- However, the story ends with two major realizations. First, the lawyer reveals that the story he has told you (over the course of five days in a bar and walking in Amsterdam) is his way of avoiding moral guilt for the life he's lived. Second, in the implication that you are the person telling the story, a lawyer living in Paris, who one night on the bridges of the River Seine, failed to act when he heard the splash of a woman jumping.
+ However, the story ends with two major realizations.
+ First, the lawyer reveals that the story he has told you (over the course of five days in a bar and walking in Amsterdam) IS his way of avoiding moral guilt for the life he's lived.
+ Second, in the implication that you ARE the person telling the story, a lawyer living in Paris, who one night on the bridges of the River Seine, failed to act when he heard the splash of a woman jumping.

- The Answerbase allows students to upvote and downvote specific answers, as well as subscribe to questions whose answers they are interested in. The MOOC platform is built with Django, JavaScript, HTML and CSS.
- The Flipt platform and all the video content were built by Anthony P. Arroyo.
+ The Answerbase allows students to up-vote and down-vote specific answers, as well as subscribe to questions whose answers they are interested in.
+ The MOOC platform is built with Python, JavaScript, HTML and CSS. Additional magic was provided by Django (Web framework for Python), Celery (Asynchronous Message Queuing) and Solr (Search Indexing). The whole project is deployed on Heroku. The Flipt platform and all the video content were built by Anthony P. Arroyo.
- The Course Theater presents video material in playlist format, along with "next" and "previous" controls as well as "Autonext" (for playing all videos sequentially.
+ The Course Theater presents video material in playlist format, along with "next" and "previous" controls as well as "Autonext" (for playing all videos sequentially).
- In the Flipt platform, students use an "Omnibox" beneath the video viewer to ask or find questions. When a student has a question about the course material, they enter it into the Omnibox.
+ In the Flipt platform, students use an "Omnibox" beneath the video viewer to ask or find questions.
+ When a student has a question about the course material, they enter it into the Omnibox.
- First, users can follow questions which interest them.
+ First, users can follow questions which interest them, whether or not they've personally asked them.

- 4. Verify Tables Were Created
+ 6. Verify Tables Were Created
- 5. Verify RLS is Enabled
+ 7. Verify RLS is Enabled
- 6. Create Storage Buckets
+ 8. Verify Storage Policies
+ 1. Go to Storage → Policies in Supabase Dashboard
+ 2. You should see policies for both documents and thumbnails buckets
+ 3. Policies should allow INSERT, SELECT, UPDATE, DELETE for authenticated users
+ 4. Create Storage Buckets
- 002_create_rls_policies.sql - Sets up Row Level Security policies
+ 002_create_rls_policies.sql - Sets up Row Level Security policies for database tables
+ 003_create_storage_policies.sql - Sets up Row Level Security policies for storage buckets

▸ **Your goal**
Of the lines above, copy each that contains "sequentially".

▸ **Solution to the exercise**
- The Course Theater presents video material in playlist format, along with "next" and "previous" controls as well as "Autonext" (for playing all videos sequentially.
+ The Course Theater presents video material in playlist format, along with "next" and "previous" controls as well as "Autonext" (for playing all videos sequentially).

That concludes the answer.